Dans Dieu n’est pas con (1), l’auteur béninois Destin Akpo, lui-même prêtre catholique (diocèse de Lokossa), nous livre un récit romanesque à mi-chemin entre roman picaresque, essai spirituel, confession intime et satire sociale. Il est précédé par un psaume, en incipit : « Je reconnais devant toi le prodige, l’être étonnant que je suis : étonnantes sont tes œuvres, toute mon âme le sait », Psaume 138, 14 (p.9). À travers une écriture libre, directe et souvent teintée d’humour, campé dans le quotidien rural puis citadin de l’Afrique de l’Ouest, Destin Akpo brosse avec verve un récit de femme forte qui ne renonce jamais. Il démonte aussi, chemin faisant, certains clichés autour de la foi, de Dieu et du destin, qui hantent nos sociétés. Avec un titre qui claque comme une gifle, Akpo s’attaque aux grandes questions sur Dieu, la vie, la réussite et l’absurde chaos d’un quotidien souvent injuste.

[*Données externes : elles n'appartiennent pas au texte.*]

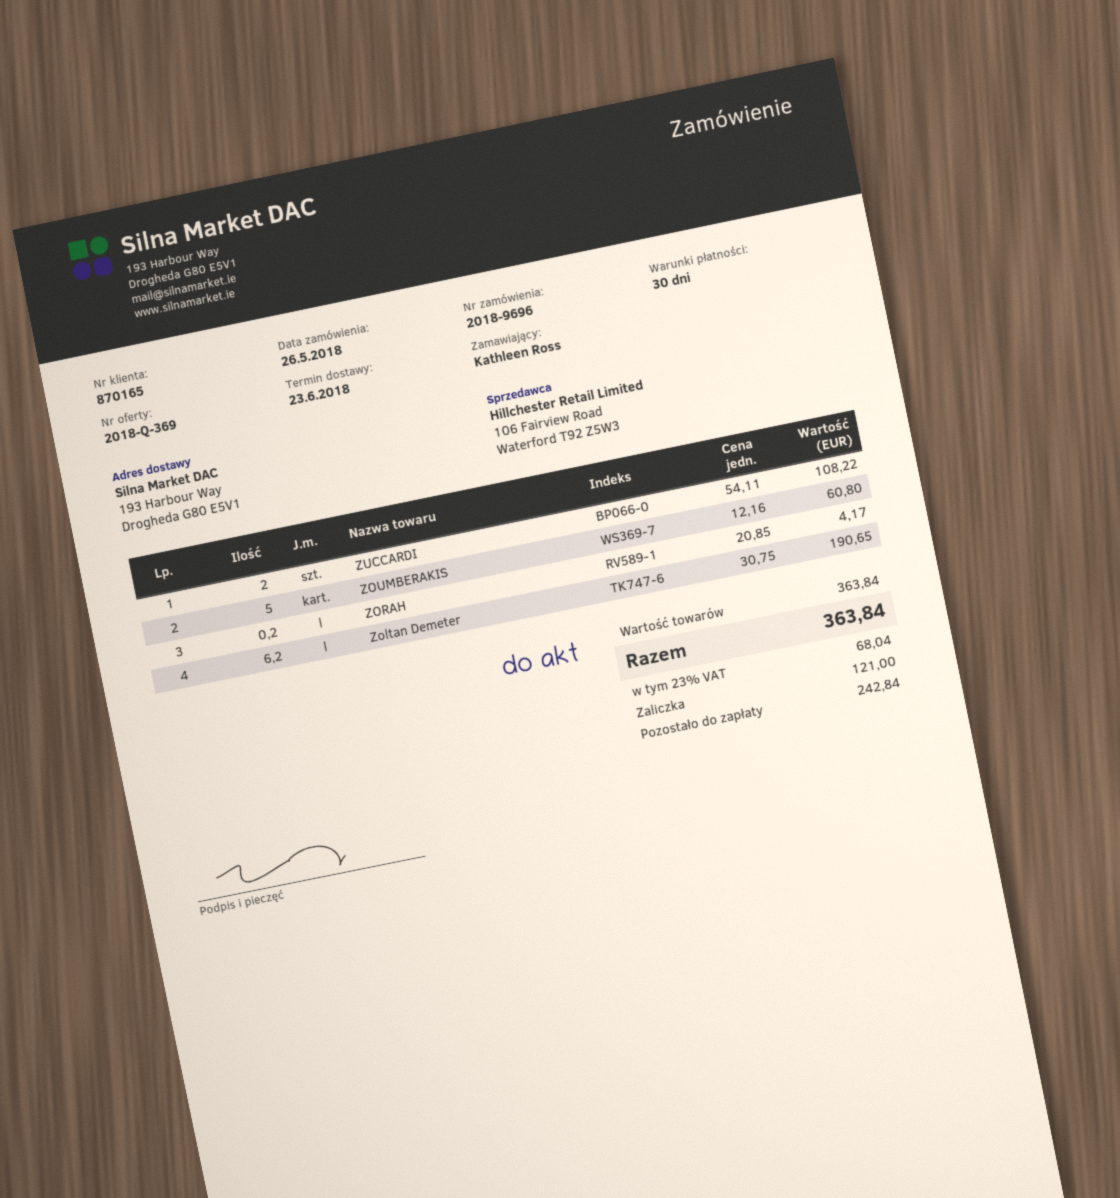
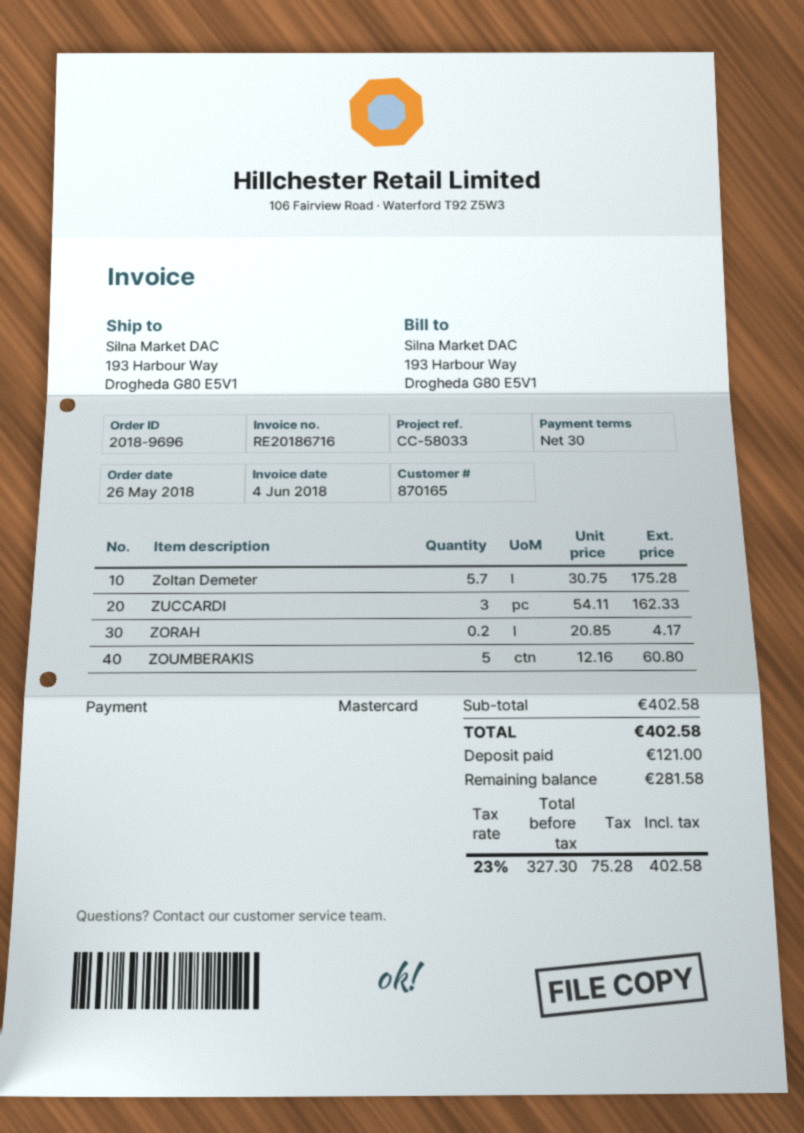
ZUCCARDI: 2 x 54.11 = 108.22 -> 3 x 54.11 = 162.33
Zoltan Demeter: 6.2 x 30.75 = 190.65 -> 5.7 x 30.75 = 175.28
subtotal: 363.84 -> 402.58
tax: 23% = 68.04 -> 23% = 75.28
total: 363.84 -> 402.58
balance: 242.84 -> 281.58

République des ossements enchâssés : « travailler ou mourir »

Ce livre de 343 pages se divise en quatre parties, composées chacune de plusieurs « items » (chapitres). « Madrenvide » (p.11 à 94), « Au bord du lac-de-la-mort (p.95-172), « Sebada (p.173-p.256), et « Nouveaux bourgeons » (p.257-343). Il fonctionne comme un roman à clefs. Écrit en français, il résonne aussi de maints échos et termes issus de langues d’Afrique de l’Ouest, que des lectrices et lecteurs béninois reconnaîtront aisément. De l’enfance à l’épanouissement en passant par le brisement, le récit suit le parcours intérieur d’une narratrice lucide, ambitieuse et déterminée, au fil d’une histoire émaillée d’épreuves et de découvertes.

L’héroïne s’appelle Klomèvi Nyonukpégo, « fille de l’intérieur des genoux de sa mère ». Elle est née dans la République de la Vallée des ossements Enchâssés, et grandit au village. Toute ressemblance avec des situations existantes serait évidemment fortuite… Les défis sont grands. « Quand la fumisterie, la supercherie et la corruption sont établies comme normes et que le favoritisme et le népotisme sont implantés comme dogmes à tous les carrefours de la vie sociale, les pauvres et les mal logés n’auront jamais droit aux fruits mûrs et juteux du pommier national. Dans une République où l’on rencontre moins de médecins et d’enseignants qualifiés rémunérés conformément à leurs diplômes et grades que de caciques cossus, joufflus, ventrus et fessus (…) que peut faire le pauvre, sinon travailler ou mourir ? » (p.98).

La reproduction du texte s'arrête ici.